In the first case, the citrus fruit gradually takes on the appearance of a large ball. In the second case, it very quickly takes on the shape of a small tree with its well-cleared trunk. But whatever the form chosen, we think of systematically remove the shoots that appear under the grafting point.

Lemon Tree Fruiting Size

This is between mid-February and mid-April that the fruiting size is carried out. It takes place over two successive springs. It is essential to obtain a airy crownrenew the foliage, but also to very moderately reduce the length of the shoots that have developed during the previous year, knowing that this pruning must be undertaken after harvest and before vegetation resumes. Here is how to proceed to prune the fruiting of the lemon tree.

  • 1time year :

    • shorten the shoots that you want to keep by about a third of their length,
    • eliminate between 30 and 35% of old wood that produced no lemons last year.

  • 2th et 3th years, we lighten the antlers:

    • remove the rest of the old wood that has not fructified,
    • keep only the branches that have given lemons but shorten them by 30% of their length,
    • eliminate the branches that grow in the heart of the tree in order to ventilate it to facilitate the penetration of light within the branches.

This pruning reserved for young lemon trees is essential to prevent them from growing all the way up and the branches from developing haphazardly. This promotes ramifications.

Lemon tree rejuvenation pruning

As its name suggests, it is a size that is carried out on older subjects in order to give them a youthful look, or at least on a lemon tree whose foliage is withering. It is also the right size if the branches have been left to grow in all directions and the subject has lost its beautiful architecture…

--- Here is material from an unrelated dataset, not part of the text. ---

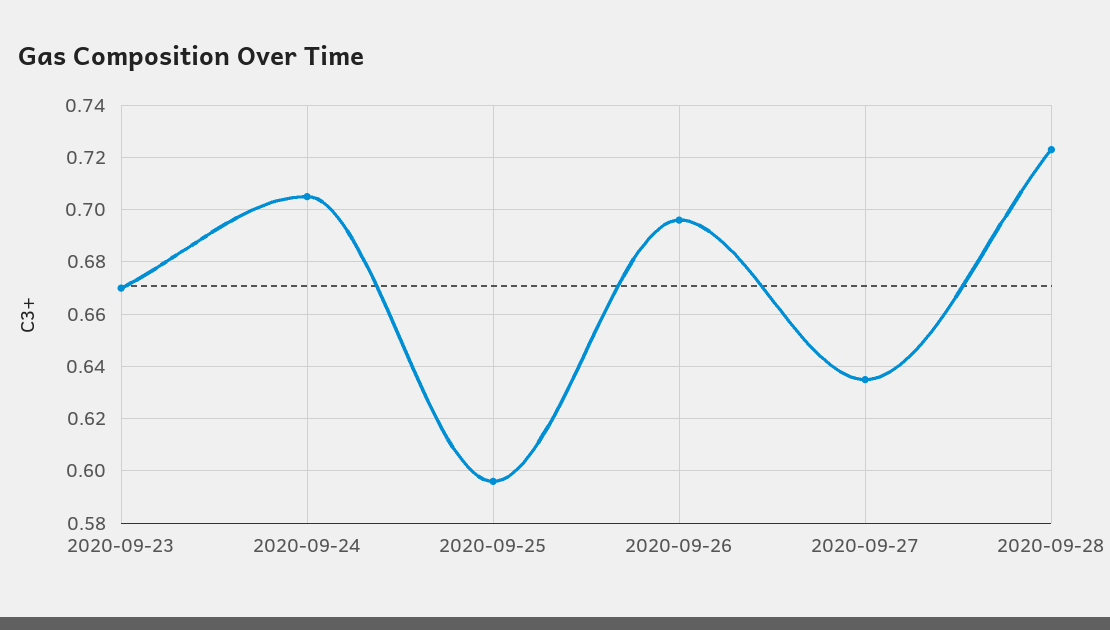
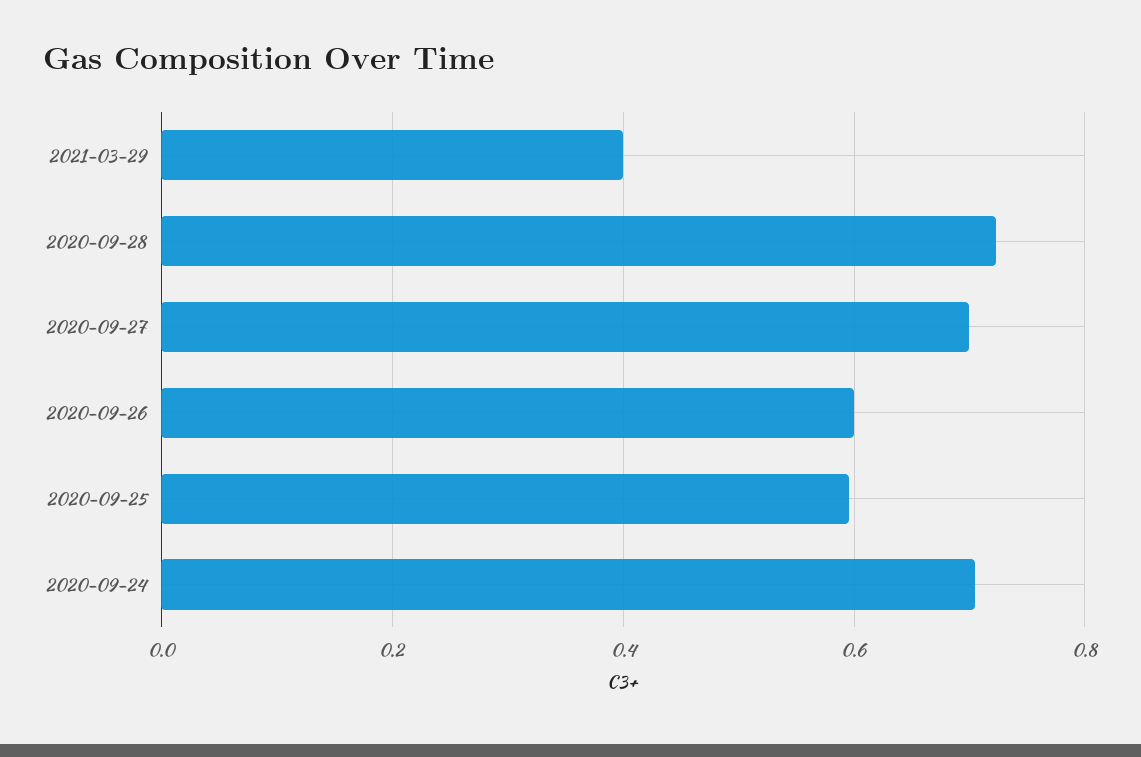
2020-09-23: 0.67 -> none
2020-09-26: 0.695 -> 0.6
2020-09-27: 0.635 -> 0.7
2021-03-29: none -> 0.4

It is recommended to cut low enough to encourage the formation of new shoots. We thus succeed in restoring vigor to a slightly tired lemon tree but also a nice shape. This rejuvenation size is quite severe and is best reserved for old lemon trees or a citrus fruit which, after a particularly difficult winter, does not seem to be showing signs of recovery. Anything that has frozen must be removed.

Lemon tree maintenance pruning

Some gardeners are content to carry out a maintenance pruning of their lemon tree, each year, or between the end of February and mid-April if it no longer bears any lemons and is not yet in bloom, either early fall. The goal then is simply:

  • Remove dry twigs, dead wood, damaged branches, unhealthy twigs (infestation of insect pests, fungal or cryptogamic disease),
  • To eliminate unwanted or intersecting ramifications,
  • To eliminate the branches which grow in excess towards the heart of the foliage because they prevent the lemons from developing and ripening properly, the interior of the foliage not benefiting from sufficient light and heat,
  • To remove the greedy ones because they exhaust the shrub unnecessarily.

Note thatduring the summerwe can pincer above the 4th or 5th leaves the small secondary shoots of the lemon tree.

Before carrying out a pruning, we start by equipping ourselves with protective gloves since these shrubs are more or less thorny. It is also absolutely necessary to have a pruner and a perfectly sharp branch cutter, because there is no question of tearing off the twigs and stems. The principle is the same for all trees and shrubs: we carry out straight and neat cuts. The better the tool cuts, the less risk of injury. And to avoid the transmission of diseases, pruning tools must be disinfected beforehand with alcohol or flame. Finally, a little healing putty may be essential.